Da ieri, Venerdí 26 dicembre sono disponibili su Netflix i 3 episodi del volume 2 della quinta stagione di Stranger Things.

Sinossi
La seconda parte della quinta e ultima stagione riprende immediatamente dopo gli eventi di Volume 1, con Hawkins e il mondo ormai sull’orlo del collasso a causa della minaccia di Vecna e del misterioso Sottosopra. Nei tre episodi che compongono il Volume 2, i protagonisti devono affrontare nuove rivelazioni, ricongiungersi e prepararsi per lo scontro finale che determinerà il destino di tutti.

Recensione
Stranger Things 5 Volume 2 sceglie consapevolmente di rallentare il passo.
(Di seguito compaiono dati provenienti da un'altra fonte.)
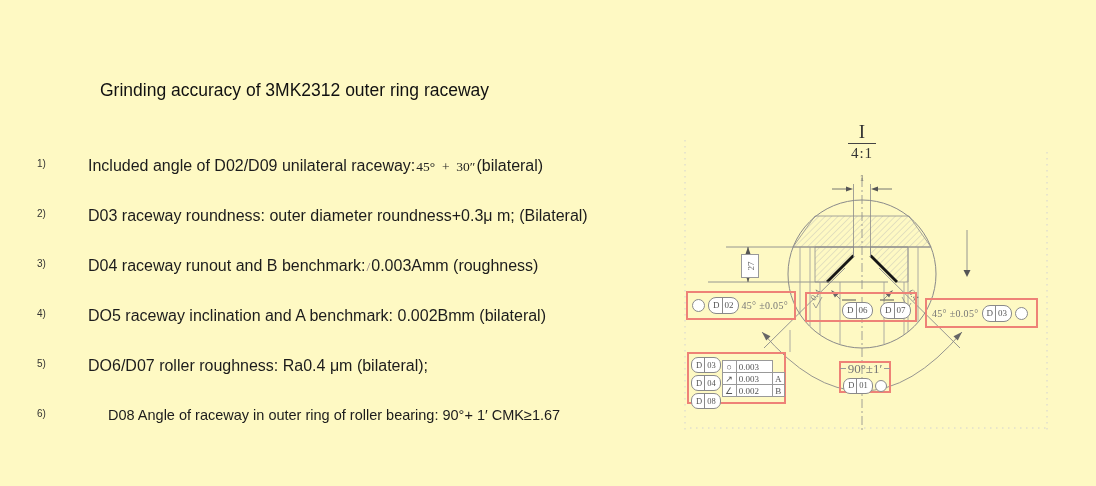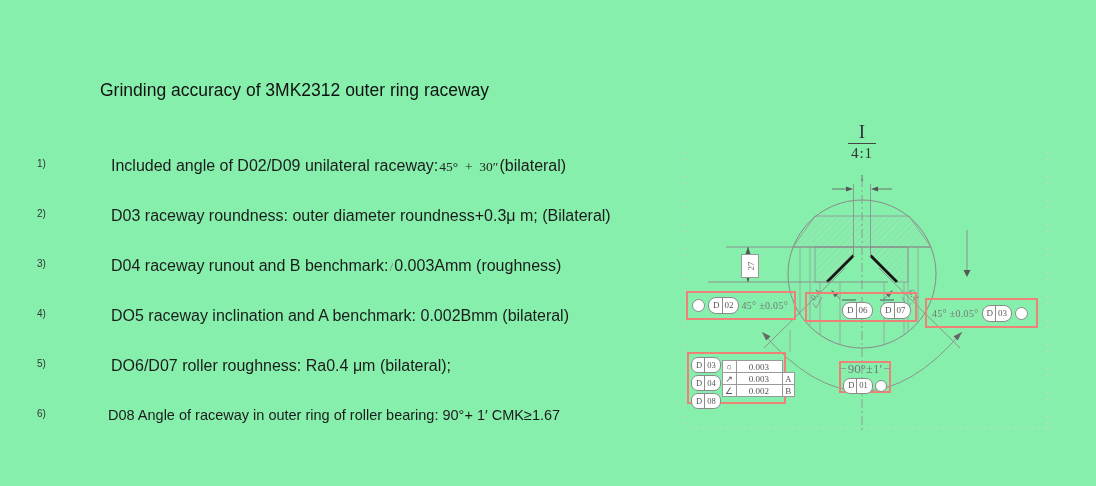"Grinding accuracy of 3MK2312 outer" .page { background: #86efac -> #fef9c3 }
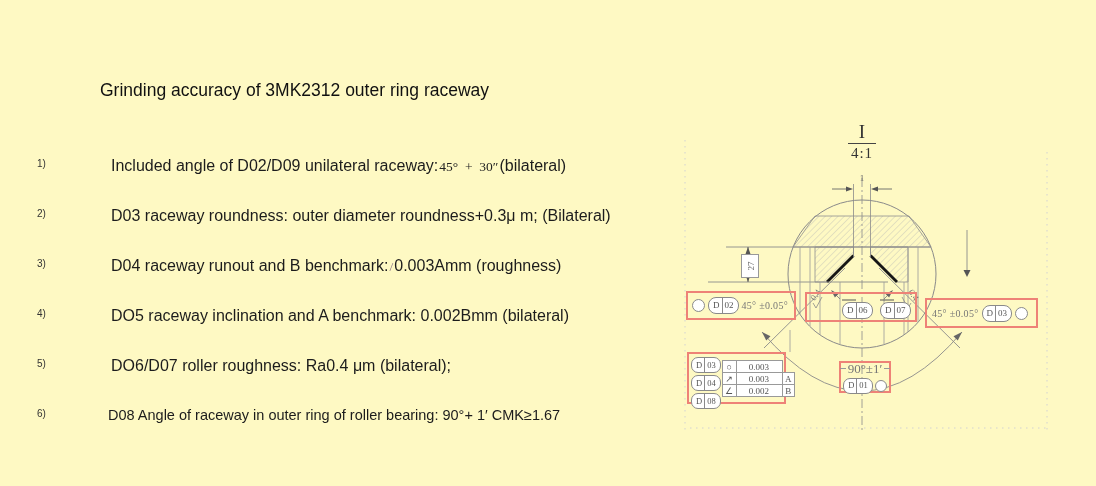"Included angle of D02/D09 unilateral" .itext { left: 111px -> 88px }
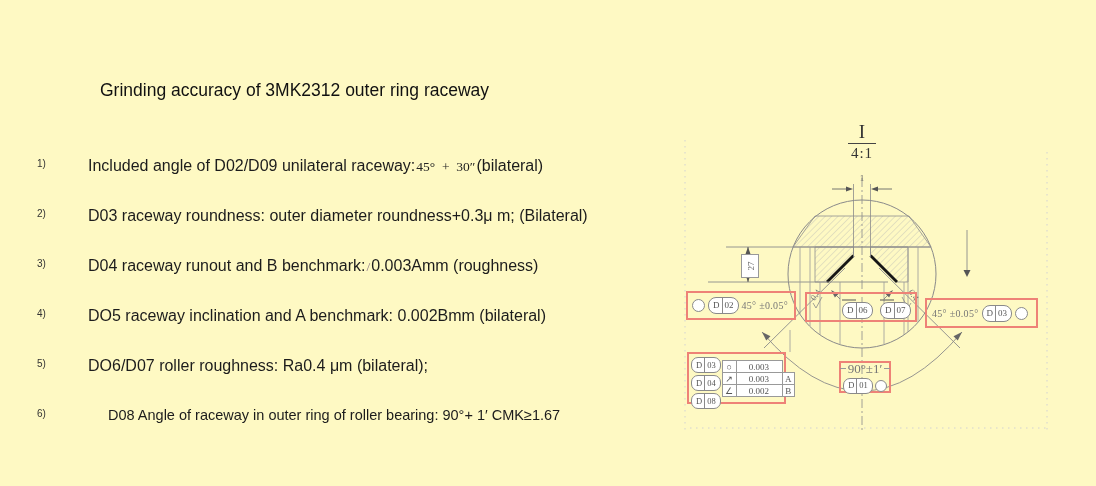"0.003" .fcf-val { padding-left: 12px -> 2px }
I tre episodi che compongono questa seconda parte dell’ultima stagione rinunciano a un’azione costante per concentrarsi sulla costruzione narrativa ed emotiva, una scelta che può dividere il pubblico ma che risulta coerente con il momento della storia.

È innegabile che il ritmo sia più lento rispetto alle parti precedenti, ma questa lentezza ha una funzione precisa: rimettere insieme i pezzi. Il Volume 2 si prende il tempo necessario per chiarire finalmente la natura del Sottosopra, il suo legame con Hawkins e, soprattutto, alcune motivazioni di Vecna. Elementi che fino a ora erano stati solo accennati trovano finalmente una direzione più definita, preparando il terreno per lo scontro finale.

Un altro aspetto centrale di questi episodi è la riunione dei personaggi. Dopo percorsi separati, traumi e conflitti personali, la narrazione lavora per riportarli tutti nello stesso spazio narrativo, fisico ed emotivo. Questo processo non avrebbe avuto lo stesso impatto se fosse stato sacrificato in favore di un ritmo più frenetico.

La scelta di puntare maggiormente su momenti emotivamente coinvolgenti, dialoghi, confronti e silenzi carichi di significato, rafforza il peso della storia e dei legami tra i protagonisti. L’assenza di un’azione continua non impoverisce il racconto, ma lo rende più denso e preparatorio.

In definitiva, il Volume 2 non è la parte più spettacolare della serie, ma è necessaria. Funziona come un passaggio di consolidamento, indispensabile per dare coerenza alla mitologia della serie e per accompagnare i personaggi verso l’ultima battaglia, con un carico emotivo e narrativo quasi completo.